November (reality arrives in the mail)

Despite the injury (which has healed to the point my leg is usable but not particularly bendable), I have managed, rather amazingly, to maintain my original almost two-kilo weight loss. Even though I have also managed to develop an addiction to lolly snakes (99% fat free but unfortunately with a truck-load of sugar). So now, if I'm not chewing one of my nicotine chewing gums, I'm eating a snake. Or three.
And it was while I was busily separating the yellow snakes (they taste best) from the slither, that I had my latest inspired idea. Which was to start this blog and detail our whole Kokoda experience, including the battle (because that's how it feels at the moment!) to get fit. I decide, somewhat airily, that the fact that my entire blog-like experience amounts to a singular paragraph that I submitted for a book promotion last year just adds to the challenge. After all, that's what it's all supposed to be about anyway.
That same day I receive a DVD via post from a Kokoda Trek company that Leanne has contacted. The DVD features a group of South Australians who undertook the trek a couple of years ago. With some reservations (isn't ignorance a form of bliss? I quite like bliss), I put it on and settle down to watch with a cup of coffee and a packet of Tim Tams (they are the pink-packaged type that donate money to breast cancer so I'm being supportive here).
At the beginning the trekkers all look refreshingly normal but pretty soon there's an awful lot of walking, and jungle, and the odd vertical cliff-face. Also a lot of rain and mud. Suspiciously the film does not show anything that even remotely resembles a toilet in the Thomas Crapper sense (which also happens to be the sense I prefer). Although the food looks decidedly less than gourmet so perhaps the trick is to moderate what goes in, so that - well, you see my point. I learn that Day Two is known as 'Leech Day', which I do not find particularly encouraging. Do we also have a 'Malaria Day', or a 'Dysentery Day'? Maybe even a 'Falling Off the Side of one of those Ridiculous Cliff Days'? Just as I think this, one of the guys on the DVD does exactly that, coming to a rest by some river rocks with his head in his hand and blood seeping through his fingers.
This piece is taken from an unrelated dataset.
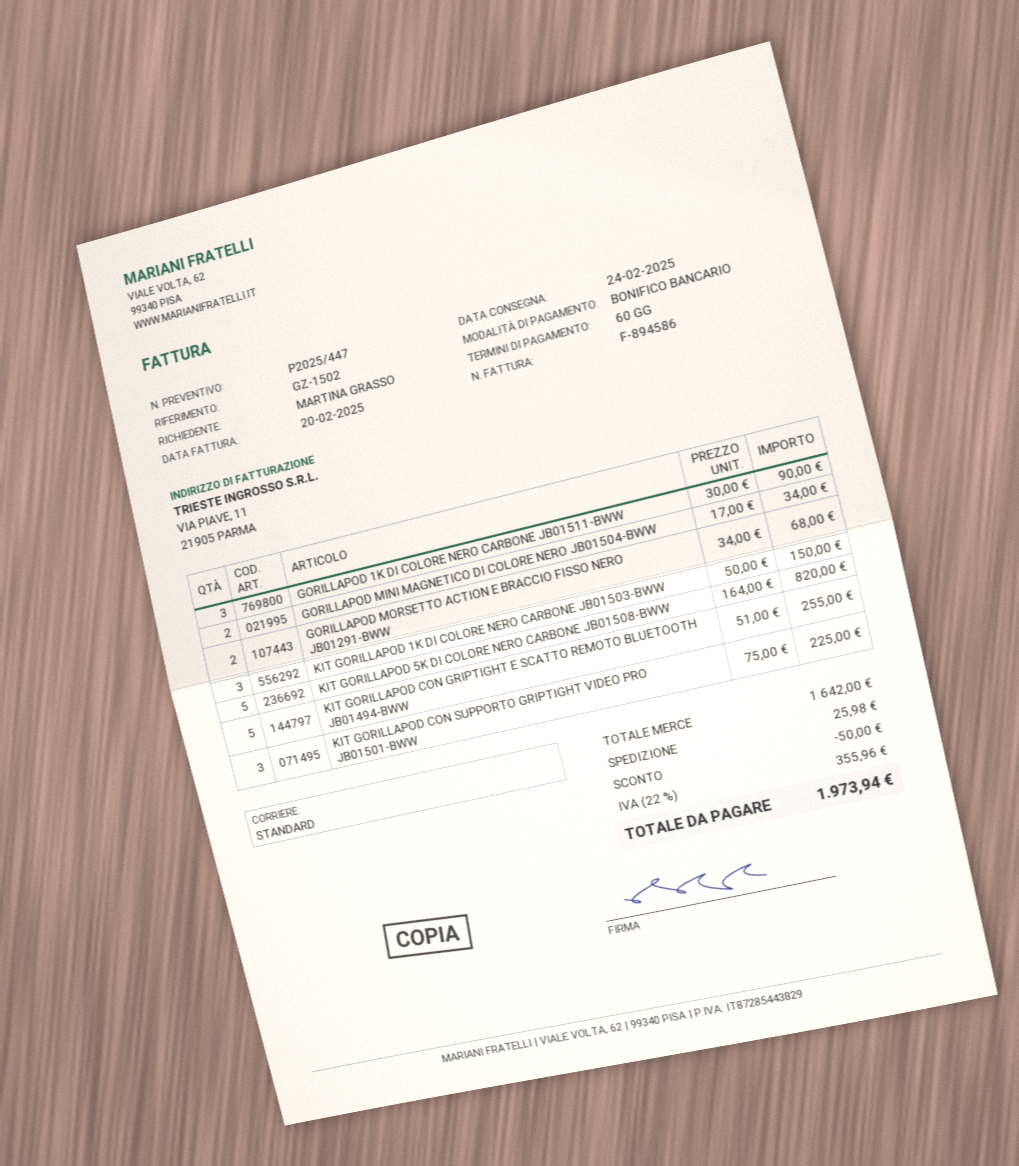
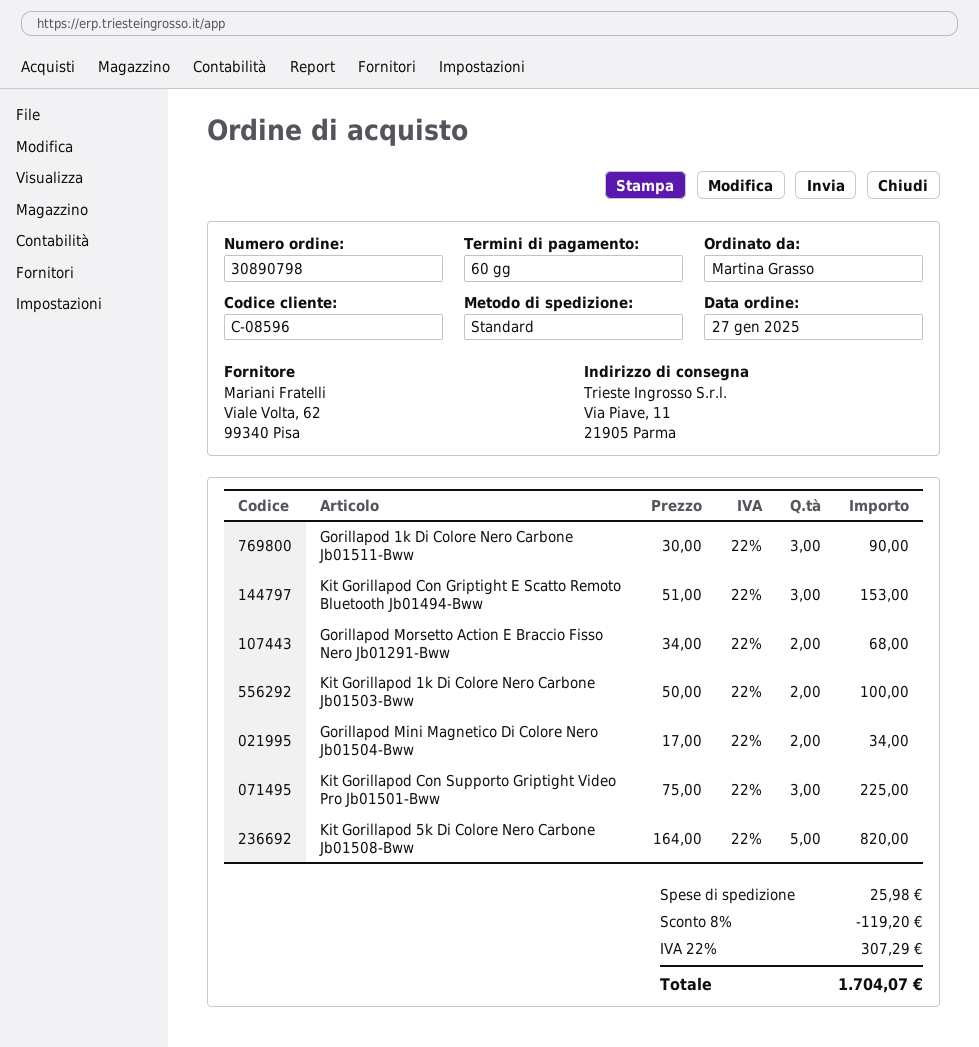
KIT GORILLAPOD 1K DI COLORE NERO CARBONE JB01503-BWW: 3 x 50.00 = 150.00 -> 2 x 50.00 = 100.00
KIT GORILLAPOD CON GRIPTIGHT E SCATTO REMOTO BLUETOOTH JB01494-BWW: 5 x 51.00 = 255.00 -> 3 x 51.00 = 153.00
discount: 50.00 -> 119.20
tax: 22% = 355.96 -> 22% = 307.29
total: 1973.94 -> 1704.07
My youngest daughter comes home from school as I am somewhat numbly watching the second half of the film. She plops herself down next to me, throwing her blazer across the floor with the nonchalant abandon of one who does not have to pay for dry-cleaning. For a few moments she just stares at the line of weary trekkers forging their way through the jungle and then the following conversation ensues:
  • Her: Is this that alien versus predator film?
  • Me: (with feeling): I certainly hope not. Actually it's about the Kokoda Track. You know, that thing I'm doing next year. And pick up your blazer please.
  • Her (looking from the film to me and then back again): Oh. Hmm.
  • Me: You could be a little more supportive.
  • Her (staring at the television): I am. Really. Um, why is that woman crying?
  • Me (injecting my voice with hearty conviction): Those are joyful tears. Loaded with endorphins and adrenalin and all that sort of good stuff. Because she's challenging herself, and accomplishing things which she never -
  • Her: Yeah, right. Hey, did you eat all those Tim Tams?

After I have finished watching the film, I'm rather surprised to find that I do not feel as daunted as expected, in fact I feel oddly reassured. All that camaraderie and personal growth. Even when the bloke falls down the cliff, everyone scrambles to help him. And it's not like he sustained fatal injuries. Besides, even apart from the fact they are all from South Australia (I had a marriage break down in SA once, for which I have always held the state somewhat responsible), one of the men is about seventy, another is seriously overweight, and one of the women is legally blind. And I figure that if they can do it, then surely so can I. This gives me hope. So I limp to the kitchen to celebrate.